Kız kulesi nerede? Kız Kulesi’ne nasıl gidilir?
Kız Kulesi Tarihi
Bizans imparatoru I.Manuel Komnenos (1143–1180) kale olarak yeniden inşa
edilmiştir. İstanbul’un fethi sonrasında vakanüvist Tursun Bey’e göre II. Mehmet’in emriyle eski kule yıkılmış yerine ahşap olarak yeniden inşa edilmiştir.
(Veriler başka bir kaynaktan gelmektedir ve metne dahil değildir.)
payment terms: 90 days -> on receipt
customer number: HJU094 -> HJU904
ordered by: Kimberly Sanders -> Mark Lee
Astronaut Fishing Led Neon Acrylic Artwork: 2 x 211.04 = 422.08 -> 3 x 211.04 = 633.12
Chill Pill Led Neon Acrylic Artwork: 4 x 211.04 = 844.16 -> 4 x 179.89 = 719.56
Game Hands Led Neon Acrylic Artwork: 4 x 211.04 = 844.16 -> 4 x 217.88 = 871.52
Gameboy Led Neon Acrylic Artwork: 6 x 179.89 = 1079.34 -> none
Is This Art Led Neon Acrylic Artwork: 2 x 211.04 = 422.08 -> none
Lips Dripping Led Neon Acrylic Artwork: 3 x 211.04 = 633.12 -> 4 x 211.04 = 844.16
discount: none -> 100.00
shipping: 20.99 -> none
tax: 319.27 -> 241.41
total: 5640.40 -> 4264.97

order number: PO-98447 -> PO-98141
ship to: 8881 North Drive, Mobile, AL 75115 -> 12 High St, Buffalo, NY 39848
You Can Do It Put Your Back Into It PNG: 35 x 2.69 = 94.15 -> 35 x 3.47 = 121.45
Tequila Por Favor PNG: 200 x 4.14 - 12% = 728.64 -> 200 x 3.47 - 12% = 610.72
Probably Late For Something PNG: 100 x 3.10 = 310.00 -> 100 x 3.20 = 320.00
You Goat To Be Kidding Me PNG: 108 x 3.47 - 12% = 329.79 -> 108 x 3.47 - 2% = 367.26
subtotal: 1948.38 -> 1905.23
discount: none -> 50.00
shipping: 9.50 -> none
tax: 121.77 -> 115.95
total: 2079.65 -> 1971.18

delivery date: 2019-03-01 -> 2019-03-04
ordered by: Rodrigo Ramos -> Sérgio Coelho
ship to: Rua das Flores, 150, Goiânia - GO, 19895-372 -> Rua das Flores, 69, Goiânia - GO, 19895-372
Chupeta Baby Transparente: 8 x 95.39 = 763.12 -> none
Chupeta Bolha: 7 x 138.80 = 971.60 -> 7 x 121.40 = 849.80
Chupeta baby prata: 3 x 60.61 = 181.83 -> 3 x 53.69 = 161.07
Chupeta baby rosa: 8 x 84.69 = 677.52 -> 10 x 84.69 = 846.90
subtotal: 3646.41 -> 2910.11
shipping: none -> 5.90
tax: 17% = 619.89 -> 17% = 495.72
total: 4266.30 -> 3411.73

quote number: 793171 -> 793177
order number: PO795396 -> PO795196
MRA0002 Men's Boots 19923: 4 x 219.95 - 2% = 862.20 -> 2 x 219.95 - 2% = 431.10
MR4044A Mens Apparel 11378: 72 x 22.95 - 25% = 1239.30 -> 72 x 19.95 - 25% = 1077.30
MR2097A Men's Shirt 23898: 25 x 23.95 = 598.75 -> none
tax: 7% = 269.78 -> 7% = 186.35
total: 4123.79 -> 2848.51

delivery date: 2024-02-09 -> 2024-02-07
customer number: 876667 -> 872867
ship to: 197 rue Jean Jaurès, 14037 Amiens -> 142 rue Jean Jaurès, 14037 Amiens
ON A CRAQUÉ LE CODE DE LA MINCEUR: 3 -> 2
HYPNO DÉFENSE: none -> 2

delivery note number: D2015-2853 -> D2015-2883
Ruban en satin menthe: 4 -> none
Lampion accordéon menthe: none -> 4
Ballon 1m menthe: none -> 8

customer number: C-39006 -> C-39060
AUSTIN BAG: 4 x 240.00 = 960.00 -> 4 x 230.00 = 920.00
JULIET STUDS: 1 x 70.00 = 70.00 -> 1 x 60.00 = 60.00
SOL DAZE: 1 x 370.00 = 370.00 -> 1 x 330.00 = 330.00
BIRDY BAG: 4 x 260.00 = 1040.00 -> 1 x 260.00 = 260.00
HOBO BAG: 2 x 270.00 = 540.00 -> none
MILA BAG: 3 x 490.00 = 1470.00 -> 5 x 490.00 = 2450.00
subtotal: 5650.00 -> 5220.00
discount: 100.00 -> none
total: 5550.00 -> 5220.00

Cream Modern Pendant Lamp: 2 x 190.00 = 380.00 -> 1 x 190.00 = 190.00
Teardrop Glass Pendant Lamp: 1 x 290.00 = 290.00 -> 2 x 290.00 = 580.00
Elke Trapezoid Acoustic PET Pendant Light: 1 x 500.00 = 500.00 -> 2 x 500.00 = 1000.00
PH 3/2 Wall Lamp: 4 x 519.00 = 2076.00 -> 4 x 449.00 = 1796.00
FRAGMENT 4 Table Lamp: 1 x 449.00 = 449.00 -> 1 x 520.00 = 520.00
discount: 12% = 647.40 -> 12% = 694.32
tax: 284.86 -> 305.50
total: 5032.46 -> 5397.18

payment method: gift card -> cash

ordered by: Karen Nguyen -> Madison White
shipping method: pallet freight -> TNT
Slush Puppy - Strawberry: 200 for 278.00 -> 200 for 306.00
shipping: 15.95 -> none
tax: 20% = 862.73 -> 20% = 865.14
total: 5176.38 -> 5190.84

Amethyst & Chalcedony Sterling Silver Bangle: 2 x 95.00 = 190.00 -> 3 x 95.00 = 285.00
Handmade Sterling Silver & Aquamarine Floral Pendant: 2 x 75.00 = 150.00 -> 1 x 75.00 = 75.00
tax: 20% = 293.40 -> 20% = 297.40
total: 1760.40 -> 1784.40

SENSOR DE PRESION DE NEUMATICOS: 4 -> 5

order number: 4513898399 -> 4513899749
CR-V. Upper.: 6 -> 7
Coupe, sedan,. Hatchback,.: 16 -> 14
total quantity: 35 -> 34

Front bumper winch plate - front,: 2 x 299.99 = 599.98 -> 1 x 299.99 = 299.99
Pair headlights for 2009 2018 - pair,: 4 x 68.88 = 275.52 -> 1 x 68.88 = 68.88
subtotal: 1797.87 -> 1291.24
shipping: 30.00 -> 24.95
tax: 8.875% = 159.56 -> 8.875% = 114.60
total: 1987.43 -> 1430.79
Limnili Francis’in kroniğinde Osmanlı kuşatması sırasında sırasında kente yardım için gelen Venedikli Treviziano’nun filosunun burada demirlediğini kaydetmiştir. 1520’de Buondelmonti, 17. yüzyılda Fransız rahip J. Grelot’un andığı yapıdan Evliya Çelebi 100 muhafız tarafından korunan, 40 pre balyemez topuna ev sahipliği yapan demir kapılı bir yapı olarak söz etmiştir. 1510 depreminden büyük zarar gören kule Yavuz Sultan Selim’in emriyle onarılmıştır. 1719’da yağ kandilinin tutuşmasıyla
çıkan yangında yıkılan bu yapının yerine Nevşehirli Damat İbrahim Paşa tarafından kâgir olarak yeniden inşa edilmiş, üst kata camlı bir köşk ile kurşun kubbe eklenmiştir. 1734’de Lale Devri sırasında mimar Kayserili Mehmet Ağa tarafından yeniden elden geçirilmiştir. I. Mahmud döneminde(1730–1754) Kızlarağası Beşir Ağa’nın kellesi burada kesilmiş, III. Osman döneminde sultan kendisiyle tartışan sadrazam Hekimoğlu Ali Paşa’yı önce burada hapsedilmişse de sonra sürgüne göndermiştir. 1836-37 arasında kentte 20-30 bin kişinin yaşamanın ana olan veba salgını sırasında Fransız Doktor M.Bulard’ın başhekimliğini yaptığı karantina hastanesi olarak kullanılmıştır. II. Mahmut döneminde 1832’de onarılırken kule kapısının üzerine Hattat Rakim Efendi’nin hazırladığı II. Mahmut’un tuğrasının bulunduğu bir kitabe asılmıştır. 1857’de 18 m yüksekliğinde bir fener ilave edilmiş, 1920’de fener lambası otomotik ışık sistemiyle değiştirilmiştir. 1943 yılında kule etrafında eklenen kayalarla yapının denize doğru kayması engellen yapı, 1959’da Deniz Kuvvetleri Komutanlığı’na bağlı radar üssü olarak hizmet vermeye başlamış, 1982’den itibaren Türkiye Denizcilik İşletmesine devredilmiştir. 1992’de mülkiyet hakkı Hazineye devredilen yapı, 2000 yılında aslına uygun olarak restore edildikten sonra bir turizm firmasına kiraya verilerek restoran olarak işletilmeye başlanmıştır.